Assignment:
Every line with the string "splitcol" in it belongs in your answer, so copy them all from the data.

(Web document revisions)
· · · ·

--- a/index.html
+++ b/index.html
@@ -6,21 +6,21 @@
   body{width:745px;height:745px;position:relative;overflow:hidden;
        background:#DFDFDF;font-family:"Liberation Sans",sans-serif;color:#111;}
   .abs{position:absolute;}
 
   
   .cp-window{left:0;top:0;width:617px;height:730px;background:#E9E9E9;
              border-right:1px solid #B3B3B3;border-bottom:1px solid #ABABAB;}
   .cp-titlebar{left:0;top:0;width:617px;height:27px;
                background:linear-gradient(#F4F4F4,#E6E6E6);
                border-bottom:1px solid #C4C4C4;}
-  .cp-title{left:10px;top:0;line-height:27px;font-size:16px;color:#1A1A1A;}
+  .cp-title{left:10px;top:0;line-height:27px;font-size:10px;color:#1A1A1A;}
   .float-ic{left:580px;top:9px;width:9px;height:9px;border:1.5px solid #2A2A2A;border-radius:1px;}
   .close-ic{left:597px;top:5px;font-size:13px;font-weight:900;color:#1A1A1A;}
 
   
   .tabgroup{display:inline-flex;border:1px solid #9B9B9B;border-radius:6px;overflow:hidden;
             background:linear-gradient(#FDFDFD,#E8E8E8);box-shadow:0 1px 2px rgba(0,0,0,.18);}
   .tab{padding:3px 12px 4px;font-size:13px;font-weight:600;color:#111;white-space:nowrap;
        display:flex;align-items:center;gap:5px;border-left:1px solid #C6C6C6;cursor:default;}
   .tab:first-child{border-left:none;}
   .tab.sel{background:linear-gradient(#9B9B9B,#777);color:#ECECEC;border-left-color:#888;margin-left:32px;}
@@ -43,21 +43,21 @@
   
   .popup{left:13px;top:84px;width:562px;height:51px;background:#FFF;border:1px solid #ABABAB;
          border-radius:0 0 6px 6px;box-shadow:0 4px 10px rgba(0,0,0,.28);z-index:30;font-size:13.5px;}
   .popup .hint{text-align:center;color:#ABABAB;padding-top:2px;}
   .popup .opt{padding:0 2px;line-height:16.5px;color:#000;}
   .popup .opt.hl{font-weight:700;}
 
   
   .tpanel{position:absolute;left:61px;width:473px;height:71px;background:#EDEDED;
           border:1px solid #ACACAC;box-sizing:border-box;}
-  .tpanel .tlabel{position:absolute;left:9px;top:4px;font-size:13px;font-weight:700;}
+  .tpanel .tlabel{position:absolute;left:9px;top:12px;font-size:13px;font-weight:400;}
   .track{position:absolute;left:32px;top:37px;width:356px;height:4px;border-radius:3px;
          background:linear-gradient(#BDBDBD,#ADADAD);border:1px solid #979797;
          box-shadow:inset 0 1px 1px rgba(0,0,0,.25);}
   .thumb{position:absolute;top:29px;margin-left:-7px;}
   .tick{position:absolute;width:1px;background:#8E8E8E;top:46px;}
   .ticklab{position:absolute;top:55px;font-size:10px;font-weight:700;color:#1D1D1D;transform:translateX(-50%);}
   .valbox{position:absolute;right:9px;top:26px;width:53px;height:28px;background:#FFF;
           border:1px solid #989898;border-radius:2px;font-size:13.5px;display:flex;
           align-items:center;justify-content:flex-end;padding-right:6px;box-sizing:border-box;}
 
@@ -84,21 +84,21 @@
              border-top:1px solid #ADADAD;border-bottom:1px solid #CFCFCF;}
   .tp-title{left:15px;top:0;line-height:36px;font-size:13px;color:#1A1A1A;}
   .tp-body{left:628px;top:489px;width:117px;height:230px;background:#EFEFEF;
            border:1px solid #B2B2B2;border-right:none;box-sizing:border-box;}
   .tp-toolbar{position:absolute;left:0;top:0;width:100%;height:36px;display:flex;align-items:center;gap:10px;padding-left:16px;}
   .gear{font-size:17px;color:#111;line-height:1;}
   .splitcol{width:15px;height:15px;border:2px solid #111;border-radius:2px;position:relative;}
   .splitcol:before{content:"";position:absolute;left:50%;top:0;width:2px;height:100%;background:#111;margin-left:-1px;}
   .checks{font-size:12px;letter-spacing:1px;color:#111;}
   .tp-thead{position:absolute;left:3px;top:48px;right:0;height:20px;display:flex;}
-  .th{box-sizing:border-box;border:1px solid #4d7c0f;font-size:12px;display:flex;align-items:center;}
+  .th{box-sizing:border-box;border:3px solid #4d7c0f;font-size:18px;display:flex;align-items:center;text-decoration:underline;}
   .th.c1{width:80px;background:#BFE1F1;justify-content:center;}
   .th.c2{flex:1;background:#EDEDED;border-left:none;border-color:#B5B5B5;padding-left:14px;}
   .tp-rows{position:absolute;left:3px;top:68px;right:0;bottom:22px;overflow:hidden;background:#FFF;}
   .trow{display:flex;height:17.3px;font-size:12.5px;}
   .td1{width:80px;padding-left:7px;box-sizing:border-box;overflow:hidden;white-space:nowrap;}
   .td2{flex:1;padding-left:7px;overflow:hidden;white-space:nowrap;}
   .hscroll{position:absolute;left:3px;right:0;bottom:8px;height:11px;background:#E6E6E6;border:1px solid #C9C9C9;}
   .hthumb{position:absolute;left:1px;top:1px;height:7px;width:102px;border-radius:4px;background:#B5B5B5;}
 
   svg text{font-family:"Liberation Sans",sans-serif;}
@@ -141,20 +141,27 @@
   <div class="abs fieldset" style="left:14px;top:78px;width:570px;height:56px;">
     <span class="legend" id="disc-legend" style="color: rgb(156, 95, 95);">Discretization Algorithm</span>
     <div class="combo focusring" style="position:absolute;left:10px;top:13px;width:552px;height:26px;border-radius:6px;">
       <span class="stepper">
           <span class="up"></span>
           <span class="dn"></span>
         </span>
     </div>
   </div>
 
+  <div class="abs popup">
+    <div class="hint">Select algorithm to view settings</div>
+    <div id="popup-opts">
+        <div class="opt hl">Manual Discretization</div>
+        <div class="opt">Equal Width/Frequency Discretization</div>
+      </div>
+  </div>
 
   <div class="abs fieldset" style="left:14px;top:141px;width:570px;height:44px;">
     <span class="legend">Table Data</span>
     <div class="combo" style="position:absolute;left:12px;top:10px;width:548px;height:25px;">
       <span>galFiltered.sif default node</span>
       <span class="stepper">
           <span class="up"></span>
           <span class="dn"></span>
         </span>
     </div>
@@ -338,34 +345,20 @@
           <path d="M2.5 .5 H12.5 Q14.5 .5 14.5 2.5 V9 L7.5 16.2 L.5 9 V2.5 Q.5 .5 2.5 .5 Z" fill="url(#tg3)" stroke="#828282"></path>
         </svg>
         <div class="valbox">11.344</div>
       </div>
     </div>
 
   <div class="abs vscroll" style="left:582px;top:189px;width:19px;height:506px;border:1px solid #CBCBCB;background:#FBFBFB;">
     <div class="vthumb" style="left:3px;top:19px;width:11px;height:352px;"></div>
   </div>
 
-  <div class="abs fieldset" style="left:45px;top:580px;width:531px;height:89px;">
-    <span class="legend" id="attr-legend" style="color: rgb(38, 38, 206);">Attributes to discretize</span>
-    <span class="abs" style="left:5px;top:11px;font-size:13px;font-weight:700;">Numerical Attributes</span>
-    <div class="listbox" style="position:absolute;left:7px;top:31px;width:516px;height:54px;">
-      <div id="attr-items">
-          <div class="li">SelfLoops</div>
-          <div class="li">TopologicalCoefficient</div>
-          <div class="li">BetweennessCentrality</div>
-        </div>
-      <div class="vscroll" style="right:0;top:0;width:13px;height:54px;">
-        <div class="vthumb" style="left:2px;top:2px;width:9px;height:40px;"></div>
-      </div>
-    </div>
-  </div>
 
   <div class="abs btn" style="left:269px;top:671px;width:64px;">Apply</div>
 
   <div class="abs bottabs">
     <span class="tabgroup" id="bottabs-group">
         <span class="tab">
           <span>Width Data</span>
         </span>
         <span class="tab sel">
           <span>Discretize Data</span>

· · · ·

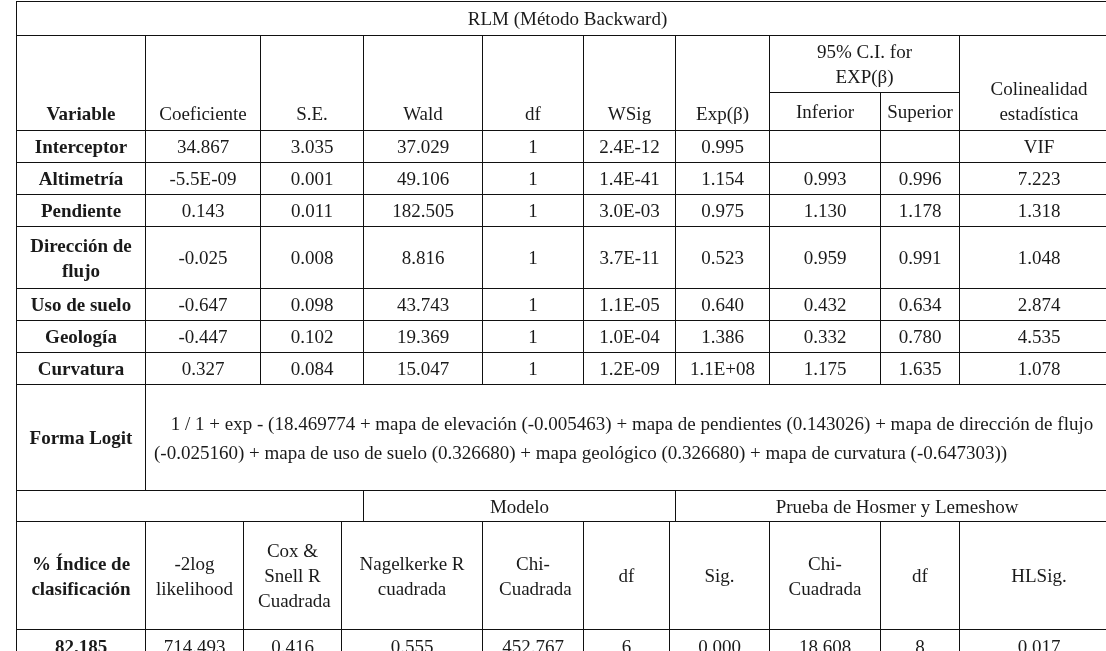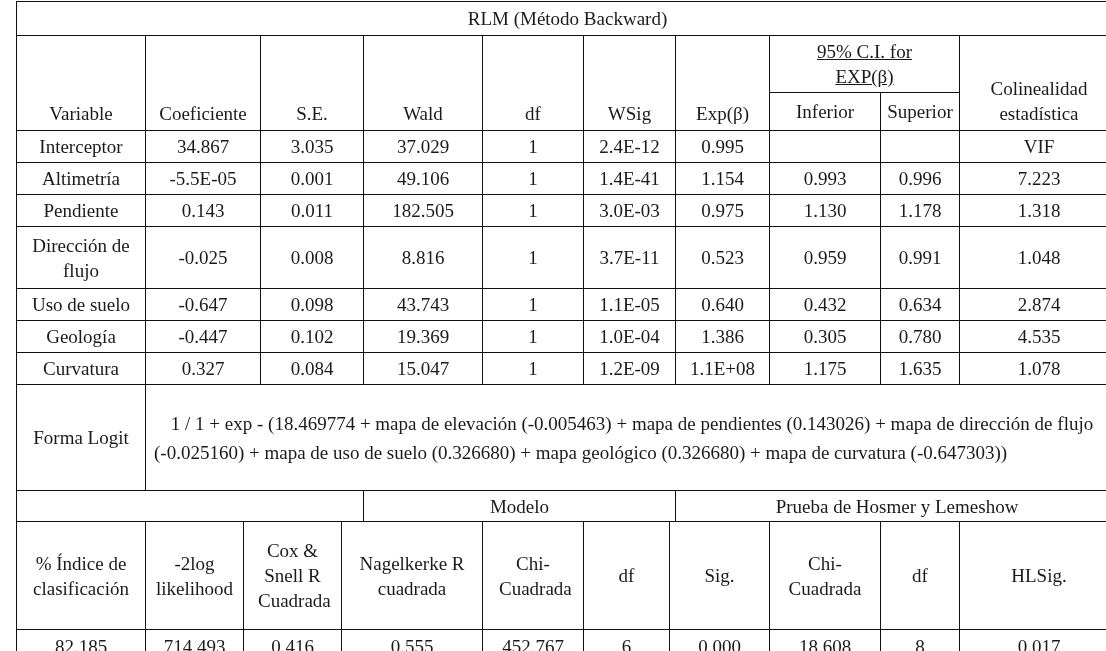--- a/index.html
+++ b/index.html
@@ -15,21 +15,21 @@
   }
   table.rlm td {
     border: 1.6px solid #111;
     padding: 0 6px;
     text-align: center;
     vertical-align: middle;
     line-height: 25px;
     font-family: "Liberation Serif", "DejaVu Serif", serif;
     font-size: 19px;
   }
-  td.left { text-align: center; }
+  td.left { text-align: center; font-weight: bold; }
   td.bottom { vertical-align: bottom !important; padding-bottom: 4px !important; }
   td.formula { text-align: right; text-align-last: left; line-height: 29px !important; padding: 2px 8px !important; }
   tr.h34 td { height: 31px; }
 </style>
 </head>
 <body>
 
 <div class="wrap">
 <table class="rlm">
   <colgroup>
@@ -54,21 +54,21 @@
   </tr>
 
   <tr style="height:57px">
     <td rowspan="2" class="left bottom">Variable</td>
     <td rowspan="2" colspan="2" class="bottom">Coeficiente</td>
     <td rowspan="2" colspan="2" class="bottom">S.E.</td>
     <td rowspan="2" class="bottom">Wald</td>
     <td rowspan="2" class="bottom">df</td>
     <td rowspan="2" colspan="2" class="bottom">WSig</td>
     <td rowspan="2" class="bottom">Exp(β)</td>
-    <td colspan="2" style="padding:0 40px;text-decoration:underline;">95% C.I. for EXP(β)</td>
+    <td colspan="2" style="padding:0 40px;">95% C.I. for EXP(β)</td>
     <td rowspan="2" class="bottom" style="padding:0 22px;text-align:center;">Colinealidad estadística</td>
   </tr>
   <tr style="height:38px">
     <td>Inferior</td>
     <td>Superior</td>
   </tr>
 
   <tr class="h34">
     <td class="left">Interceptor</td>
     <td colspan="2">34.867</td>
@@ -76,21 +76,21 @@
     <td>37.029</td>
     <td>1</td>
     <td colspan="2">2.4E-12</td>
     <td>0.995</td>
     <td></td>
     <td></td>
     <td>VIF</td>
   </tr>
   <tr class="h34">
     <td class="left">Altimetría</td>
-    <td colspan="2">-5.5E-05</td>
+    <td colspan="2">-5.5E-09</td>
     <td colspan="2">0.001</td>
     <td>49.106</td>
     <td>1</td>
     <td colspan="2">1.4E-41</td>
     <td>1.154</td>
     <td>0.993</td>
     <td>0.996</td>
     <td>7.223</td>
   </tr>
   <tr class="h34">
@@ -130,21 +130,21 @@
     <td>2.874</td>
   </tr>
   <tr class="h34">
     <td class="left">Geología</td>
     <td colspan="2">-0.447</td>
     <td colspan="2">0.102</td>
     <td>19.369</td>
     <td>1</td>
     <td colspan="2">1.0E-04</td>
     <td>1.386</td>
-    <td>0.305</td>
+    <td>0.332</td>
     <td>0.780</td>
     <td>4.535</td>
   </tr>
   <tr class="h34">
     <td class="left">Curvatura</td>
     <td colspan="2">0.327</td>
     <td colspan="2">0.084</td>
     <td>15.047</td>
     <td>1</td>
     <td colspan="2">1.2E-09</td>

· · · ·

Finished task:
   .splitcol{width:15px;height:15px;border:2px solid #111;border-radius:2px;position:relative;}
   .splitcol:before{content:"";position:absolute;left:50%;top:0;width:2px;height:100%;background:#111;margin-left:-1px;}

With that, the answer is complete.